_TASK STATEMENT_: Output the listing verbatim, leaving out every picture.

_EXERCISE INPUTS_:
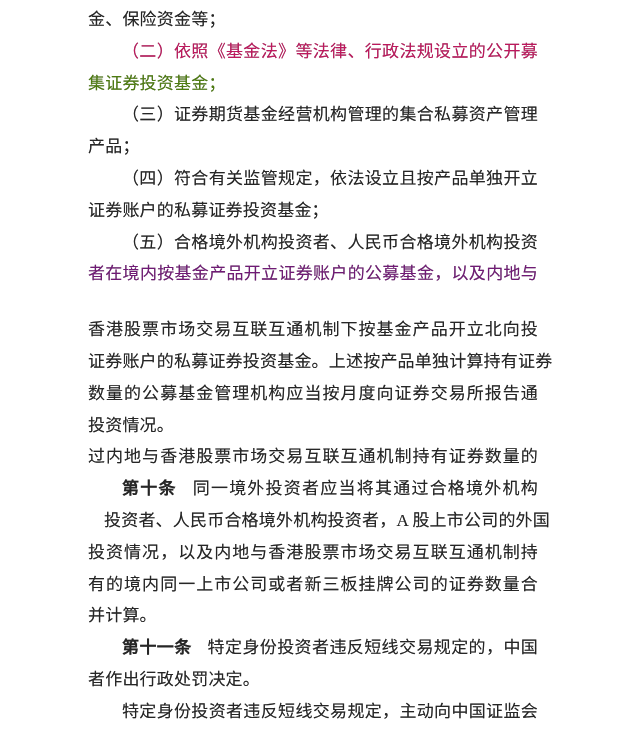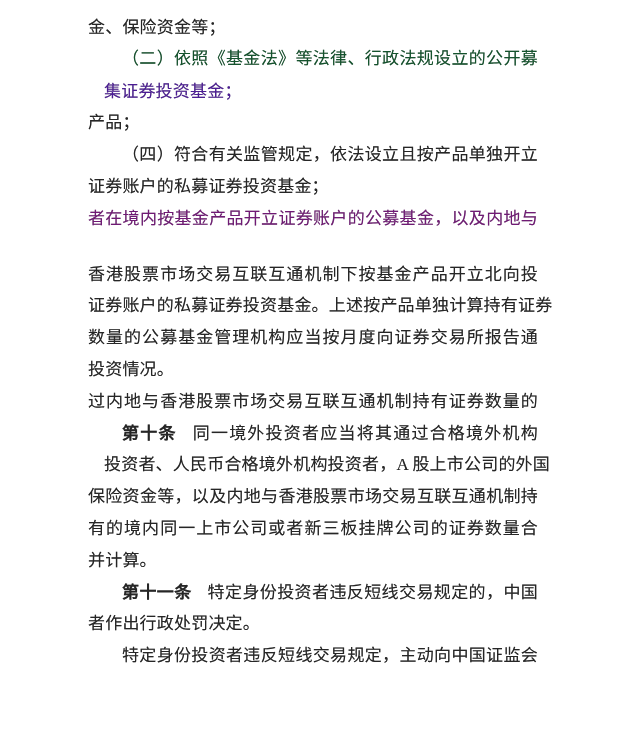"金、保险资金等；" .content { top: 12px -> 4px }
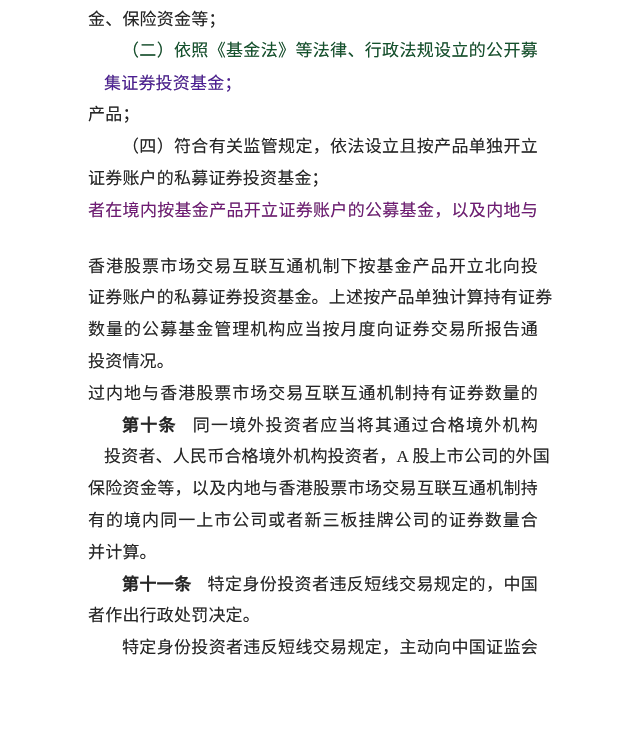"（二）依照《基金法》等法律、行政法规设立的公开募" div.line { color: #14532d -> #be185d; font-family: Liberation Mono, monospace -> none }
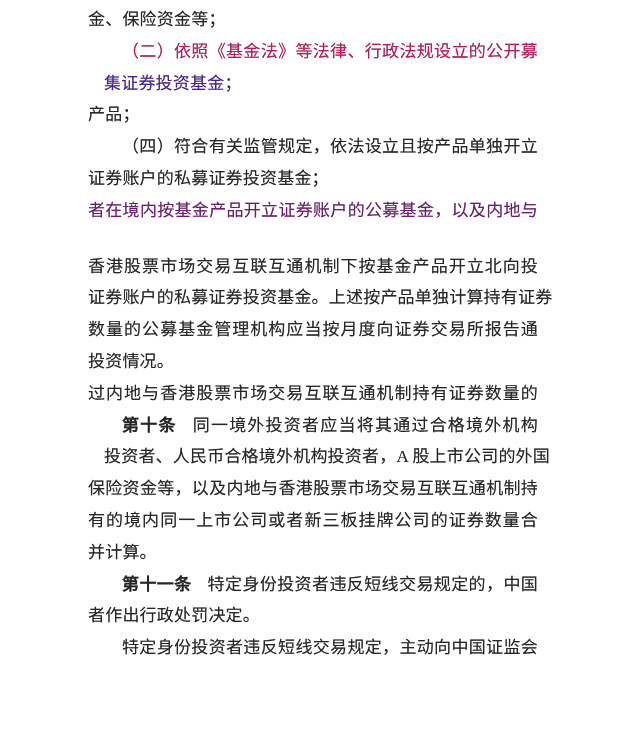"集证券投资基金；" div.line { color: #4c1d95 -> #4d7c0f; margin-left: 16px -> none }
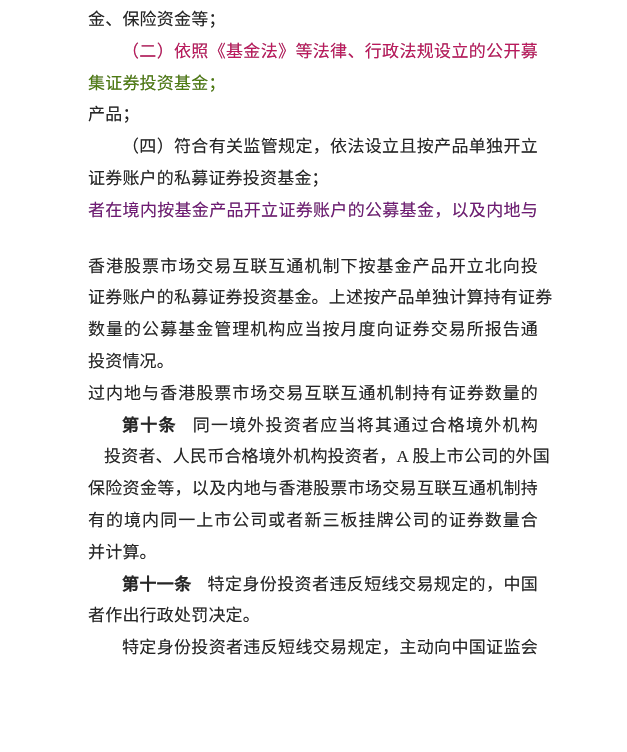"（三）证券期货基金经营机构管理的集合私募资产管理" div.line { html: none -> <div><span>（三）证券期货基金经营机构管理的集合私募资产管理</span></div> }
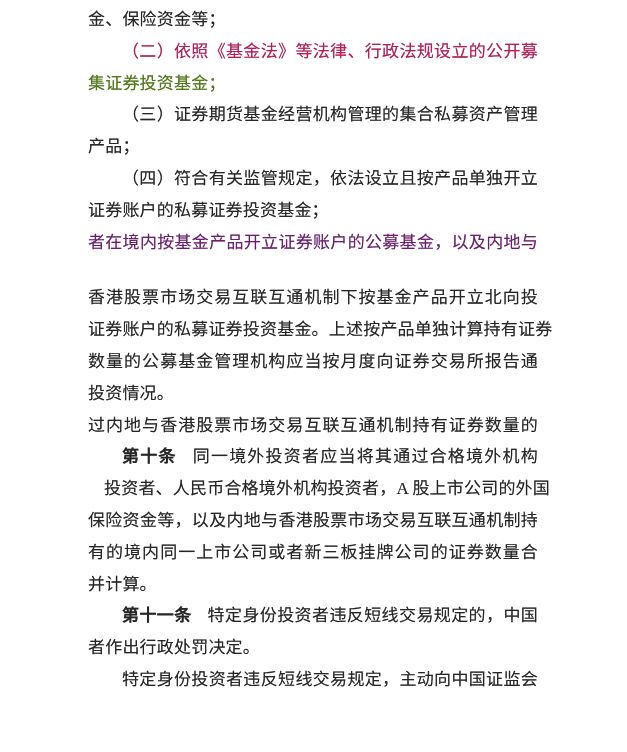"（五）合格境外机构投资者、人民币合格境外机构投资" div.line { html: none -> <div><span>（五）合格境外机构投资者、人民币合格境外机构投资</span></div> }
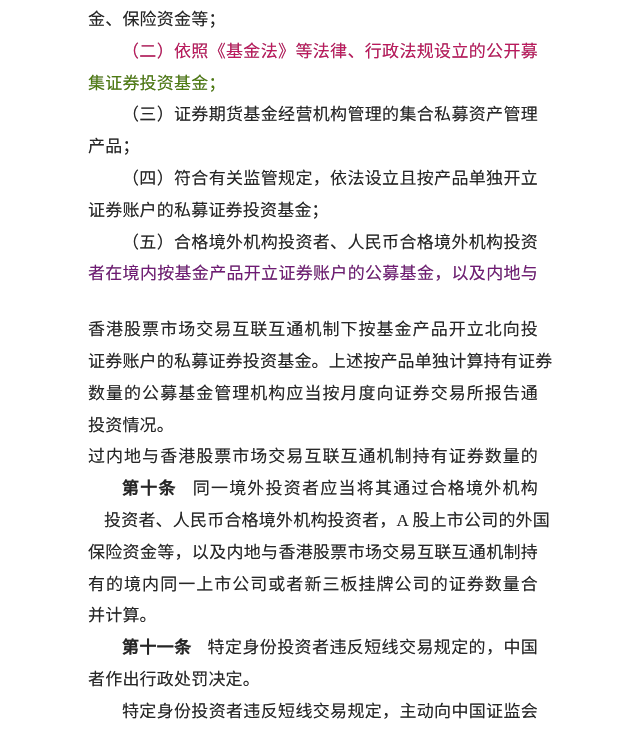"保险资金等，以及内地与香港股票市场交易互联互通机制持" span { text: 保险资金等 -> 投资情况 }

_RESPONSE TO THE TASK_:
"金、保险资金等；" .content { top: 12px -> 4px }
"（二）依照《基金法》等法律、行政法规设立的公开募" div.line { color: #14532d -> #be185d; font-family: Liberation Mono, monospace -> none }
"集证券投资基金；" div.line { color: #4c1d95 -> #4d7c0f; margin-left: 16px -> none }
"（三）证券期货基金经营机构管理的集合私募资产管理" div.line { html: none -> <div><span>（三）证券期货基金经营机构管理的集合私募资产管理</span></div> }
"（五）合格境外机构投资者、人民币合格境外机构投资" div.line { html: none -> <div><span>（五）合格境外机构投资者、人民币合格境外机构投资</span></div> }
"保险资金等，以及内地与香港股票市场交易互联互通机制持" span { text: 保险资金等 -> 投资情况 }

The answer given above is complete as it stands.